PENSER AU-DELÀ DE L’ÉCHELLE DE SAFFIR-SIMPSON
Les mesures de prévision du National Hurricane Center des États-Unis sont celles le plus souvent utilisées dans les journaux et les alertes officielles. Pourtant, il existe d’autres méthodes pour classer les potentiels impacts d’un ouragan.
Depuis 1960, année où l’ouragan Donna a frappé la côte Est des États-Unis, Joel Myers, le PGD d’AccuWeather, affirme qu’il réfléchit à une meilleure solution pour décrire les dangers liés aux phénomènes météorologiques. En 2019, AccuWeather a commencé à utiliser ce qu’ils ont surnommé la Real Impact Scale. Sur une échelle de 1 à 6, elle évalue différents facteurs, tels que la vitesse des vents, le potentiel d’inondation et le nombre d’habitants dans la région où la tempête est censée s’abattre.

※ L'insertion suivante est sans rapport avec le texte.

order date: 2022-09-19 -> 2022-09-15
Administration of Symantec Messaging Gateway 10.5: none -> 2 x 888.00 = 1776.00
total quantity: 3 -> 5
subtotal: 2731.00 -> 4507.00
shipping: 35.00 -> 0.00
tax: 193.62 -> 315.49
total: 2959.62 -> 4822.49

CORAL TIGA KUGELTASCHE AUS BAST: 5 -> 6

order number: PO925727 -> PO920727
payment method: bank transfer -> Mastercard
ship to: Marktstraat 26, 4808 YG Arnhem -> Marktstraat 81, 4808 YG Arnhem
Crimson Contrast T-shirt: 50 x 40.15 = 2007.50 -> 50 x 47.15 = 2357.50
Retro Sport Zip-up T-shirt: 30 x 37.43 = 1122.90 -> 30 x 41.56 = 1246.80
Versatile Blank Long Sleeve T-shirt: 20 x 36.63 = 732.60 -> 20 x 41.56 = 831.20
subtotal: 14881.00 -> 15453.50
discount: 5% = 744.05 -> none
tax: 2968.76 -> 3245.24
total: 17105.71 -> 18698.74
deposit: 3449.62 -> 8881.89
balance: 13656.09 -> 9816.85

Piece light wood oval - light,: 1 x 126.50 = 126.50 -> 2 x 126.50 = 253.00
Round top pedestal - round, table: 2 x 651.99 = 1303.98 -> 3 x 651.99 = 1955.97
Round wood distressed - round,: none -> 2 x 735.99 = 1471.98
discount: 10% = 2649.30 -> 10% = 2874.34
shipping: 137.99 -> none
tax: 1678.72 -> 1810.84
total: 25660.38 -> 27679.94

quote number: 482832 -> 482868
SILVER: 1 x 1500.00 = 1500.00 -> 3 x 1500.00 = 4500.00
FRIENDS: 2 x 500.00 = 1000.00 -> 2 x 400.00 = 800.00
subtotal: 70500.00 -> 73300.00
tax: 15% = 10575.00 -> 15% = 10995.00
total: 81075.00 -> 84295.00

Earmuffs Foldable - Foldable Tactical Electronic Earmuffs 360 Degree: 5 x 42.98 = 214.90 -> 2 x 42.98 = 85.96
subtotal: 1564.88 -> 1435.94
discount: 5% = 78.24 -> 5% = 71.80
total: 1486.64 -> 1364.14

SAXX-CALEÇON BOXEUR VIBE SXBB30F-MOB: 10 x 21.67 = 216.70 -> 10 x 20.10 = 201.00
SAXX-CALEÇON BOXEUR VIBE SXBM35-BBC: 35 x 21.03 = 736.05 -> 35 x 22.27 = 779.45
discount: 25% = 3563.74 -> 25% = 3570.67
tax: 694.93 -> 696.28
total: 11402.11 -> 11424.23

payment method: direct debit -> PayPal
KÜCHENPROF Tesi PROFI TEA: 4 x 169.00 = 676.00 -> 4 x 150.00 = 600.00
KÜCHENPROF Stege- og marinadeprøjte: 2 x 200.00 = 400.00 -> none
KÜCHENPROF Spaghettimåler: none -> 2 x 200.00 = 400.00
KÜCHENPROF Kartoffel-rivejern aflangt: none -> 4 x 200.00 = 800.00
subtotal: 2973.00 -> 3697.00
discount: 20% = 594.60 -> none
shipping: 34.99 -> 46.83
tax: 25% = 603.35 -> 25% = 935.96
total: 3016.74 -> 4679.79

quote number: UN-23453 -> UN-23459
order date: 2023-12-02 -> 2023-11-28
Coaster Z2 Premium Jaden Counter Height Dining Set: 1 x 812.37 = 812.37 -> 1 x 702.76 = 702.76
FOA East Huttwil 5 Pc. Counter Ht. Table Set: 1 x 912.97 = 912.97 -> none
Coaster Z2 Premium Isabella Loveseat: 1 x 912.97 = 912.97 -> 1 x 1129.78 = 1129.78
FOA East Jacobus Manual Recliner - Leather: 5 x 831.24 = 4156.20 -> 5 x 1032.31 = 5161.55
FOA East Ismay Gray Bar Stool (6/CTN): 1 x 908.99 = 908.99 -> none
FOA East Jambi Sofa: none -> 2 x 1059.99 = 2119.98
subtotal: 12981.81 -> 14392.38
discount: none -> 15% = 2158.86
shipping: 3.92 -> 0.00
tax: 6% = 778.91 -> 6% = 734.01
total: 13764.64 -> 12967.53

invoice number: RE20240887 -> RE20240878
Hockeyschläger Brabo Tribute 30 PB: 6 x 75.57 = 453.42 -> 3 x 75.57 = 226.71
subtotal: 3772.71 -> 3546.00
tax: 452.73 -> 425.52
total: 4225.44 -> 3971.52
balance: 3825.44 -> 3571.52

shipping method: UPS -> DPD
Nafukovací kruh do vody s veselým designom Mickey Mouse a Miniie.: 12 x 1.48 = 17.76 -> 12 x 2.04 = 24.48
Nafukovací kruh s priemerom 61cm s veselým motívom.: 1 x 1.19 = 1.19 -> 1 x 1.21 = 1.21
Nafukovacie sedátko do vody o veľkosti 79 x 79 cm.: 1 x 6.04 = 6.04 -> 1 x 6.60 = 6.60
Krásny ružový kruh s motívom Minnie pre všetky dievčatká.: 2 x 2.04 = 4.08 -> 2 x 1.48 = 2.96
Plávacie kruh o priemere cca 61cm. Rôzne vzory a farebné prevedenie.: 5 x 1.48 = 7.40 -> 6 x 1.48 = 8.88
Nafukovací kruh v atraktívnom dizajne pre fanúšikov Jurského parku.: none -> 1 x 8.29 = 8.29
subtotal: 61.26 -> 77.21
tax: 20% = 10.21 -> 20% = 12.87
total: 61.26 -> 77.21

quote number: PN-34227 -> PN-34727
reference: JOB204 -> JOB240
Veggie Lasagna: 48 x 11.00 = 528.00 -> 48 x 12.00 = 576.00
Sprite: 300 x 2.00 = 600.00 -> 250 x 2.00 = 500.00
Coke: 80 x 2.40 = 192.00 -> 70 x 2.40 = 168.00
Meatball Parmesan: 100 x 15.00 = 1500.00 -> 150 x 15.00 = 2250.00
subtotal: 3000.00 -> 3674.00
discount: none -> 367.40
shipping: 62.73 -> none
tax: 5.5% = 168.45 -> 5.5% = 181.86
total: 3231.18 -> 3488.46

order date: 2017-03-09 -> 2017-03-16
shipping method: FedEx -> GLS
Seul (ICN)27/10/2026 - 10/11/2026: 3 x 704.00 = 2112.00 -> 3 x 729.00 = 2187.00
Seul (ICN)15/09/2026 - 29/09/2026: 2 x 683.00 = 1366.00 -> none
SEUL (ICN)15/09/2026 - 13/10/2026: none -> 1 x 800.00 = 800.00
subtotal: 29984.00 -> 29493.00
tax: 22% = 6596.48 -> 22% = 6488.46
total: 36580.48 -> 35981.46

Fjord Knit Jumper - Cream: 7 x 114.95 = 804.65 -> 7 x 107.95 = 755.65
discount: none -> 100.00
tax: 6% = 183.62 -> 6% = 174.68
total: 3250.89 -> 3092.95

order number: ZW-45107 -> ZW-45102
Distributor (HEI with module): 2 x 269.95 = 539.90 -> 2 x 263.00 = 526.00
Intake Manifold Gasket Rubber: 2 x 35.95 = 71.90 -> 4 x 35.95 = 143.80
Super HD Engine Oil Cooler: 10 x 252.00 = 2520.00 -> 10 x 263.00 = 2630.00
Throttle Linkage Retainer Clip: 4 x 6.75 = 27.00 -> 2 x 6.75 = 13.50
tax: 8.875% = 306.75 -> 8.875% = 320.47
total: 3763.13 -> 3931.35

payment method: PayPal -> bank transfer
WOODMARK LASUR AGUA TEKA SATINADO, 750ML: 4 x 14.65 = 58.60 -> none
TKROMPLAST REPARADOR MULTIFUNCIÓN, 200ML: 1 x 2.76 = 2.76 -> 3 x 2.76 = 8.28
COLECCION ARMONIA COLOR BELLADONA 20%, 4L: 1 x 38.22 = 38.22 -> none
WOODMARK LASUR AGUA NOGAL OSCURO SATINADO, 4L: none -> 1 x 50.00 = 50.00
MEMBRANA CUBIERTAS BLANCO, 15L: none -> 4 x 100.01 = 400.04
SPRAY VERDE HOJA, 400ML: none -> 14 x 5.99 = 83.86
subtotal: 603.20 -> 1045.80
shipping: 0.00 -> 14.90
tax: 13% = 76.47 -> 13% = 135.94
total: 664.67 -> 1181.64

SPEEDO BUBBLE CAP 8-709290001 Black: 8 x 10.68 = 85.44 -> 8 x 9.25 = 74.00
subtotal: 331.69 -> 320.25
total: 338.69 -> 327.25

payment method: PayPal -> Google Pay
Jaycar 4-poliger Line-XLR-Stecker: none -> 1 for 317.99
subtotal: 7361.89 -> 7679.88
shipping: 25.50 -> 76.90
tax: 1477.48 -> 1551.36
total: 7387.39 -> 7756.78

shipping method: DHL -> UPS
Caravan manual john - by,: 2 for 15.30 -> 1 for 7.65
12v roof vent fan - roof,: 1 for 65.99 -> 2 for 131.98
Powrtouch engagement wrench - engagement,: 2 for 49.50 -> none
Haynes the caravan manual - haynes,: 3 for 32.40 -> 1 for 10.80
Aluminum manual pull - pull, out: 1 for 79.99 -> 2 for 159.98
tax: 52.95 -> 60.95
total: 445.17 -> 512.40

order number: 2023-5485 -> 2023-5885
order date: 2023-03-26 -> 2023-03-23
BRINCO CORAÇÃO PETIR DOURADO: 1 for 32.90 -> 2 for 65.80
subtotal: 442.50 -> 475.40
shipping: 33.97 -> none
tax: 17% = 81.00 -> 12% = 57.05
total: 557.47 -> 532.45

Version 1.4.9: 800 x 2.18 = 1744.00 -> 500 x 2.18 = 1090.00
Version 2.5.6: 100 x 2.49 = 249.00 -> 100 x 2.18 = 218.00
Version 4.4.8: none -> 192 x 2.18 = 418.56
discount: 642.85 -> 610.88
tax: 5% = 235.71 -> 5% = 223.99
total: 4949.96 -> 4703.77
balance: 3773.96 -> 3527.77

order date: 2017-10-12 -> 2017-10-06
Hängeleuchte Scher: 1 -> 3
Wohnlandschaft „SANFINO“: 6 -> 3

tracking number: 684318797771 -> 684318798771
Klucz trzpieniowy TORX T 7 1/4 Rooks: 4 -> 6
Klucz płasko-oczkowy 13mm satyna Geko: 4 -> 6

« Lorsque l’ouragan Florence a touché la Caroline du Sud en 2018, il a constitué un parfait exemple », souligne M. Myers à propos des différences de classification des ouragans. « Il était considéré de classe 1 sur l’échelle de Saffir-Simpson. Pour nous, il était de catégorie 4. »
Selon lui, c’est dû au fait qu’AccuWeather tient compte de facteurs supplémentaires, comme la taille de la tempête et les estimations de précipitations.
Grâce au soutien de compagnies d’énergie et d’assureurs étrangers, James Done a créé le Cyclone Damage Potential Index, qui classe les tempêtes de 1 à 10. Son index inclut deux autres variables : la taille moyenne des ouragans et leur vitesse de déplacement. « La combinaison de ces deux [paramètres] nous donne une durée des vents préjudiciables. »
En d’autres termes, cet index permet de prédire non seulement la vitesse de déplacement des vents mais également le temps qu’ils vont passer à se déplacer à ces allures. Il soutient que la connaissance de ces impacts peut s’avérer particulièrement utile pour les ouragans moins violents qui ne frappent peut-être pas d’un coup mais qui, avec le temps, peuvent causer autant de dégâts qu’un ouragan plus fort.
L’index de M. Done offre en outre une estimation des inondations potentielles. En effet, les ouragans à faible vitesse de déplacement, comme Harvey par exemple, déversent de l’eau plus longtemps.
Le National Weather Service, le service météorologique des États-Unis, étudie également une meilleure manière de communiquer les risques associés aux ouragans au public. Outre la catégorisation des vitesses des vents des ouragans, le National Hurricane Center des États-Unis partage aussi des mises à jour en temps réel sur les potentielles ondes de tempête et précipitations. Ce sont deux facteurs qui peuvent être aggravés par le changement climatique.
« Il existe deux éléments qui ne font aucun doute », indique M. Brennan. « Le niveau de la mer augmente et nous en sommes témoins. [Ce paramètre] accroît notre vulnérabilité face aux ondes de tempête. L’air plus chaud retient davantage d’humidité. Les taux de précipitations peuvent donc être plus élevés. »
Pour le moment, le principe est de « connaître quels sont les risques avant qu’une tempête ne nous menace ». Pour les communautés côtières, il recommande de se renseigner sur le niveau d’endommagement qu’un bâtiment est capable de supporter. Certaines maisons construites en Floride après le passage de l’ouragan Andrew peuvent servir d’abri si elles sont aux normes.
« Il est impératif de faire cette analyse et de déterminer si votre habitation est sûre. Si ce n’est pas le cas, trouvez un endroit où vous mettre à l’abri. »
Cet article a initialement paru sur le site nationalgeographic.com en langue anglaise.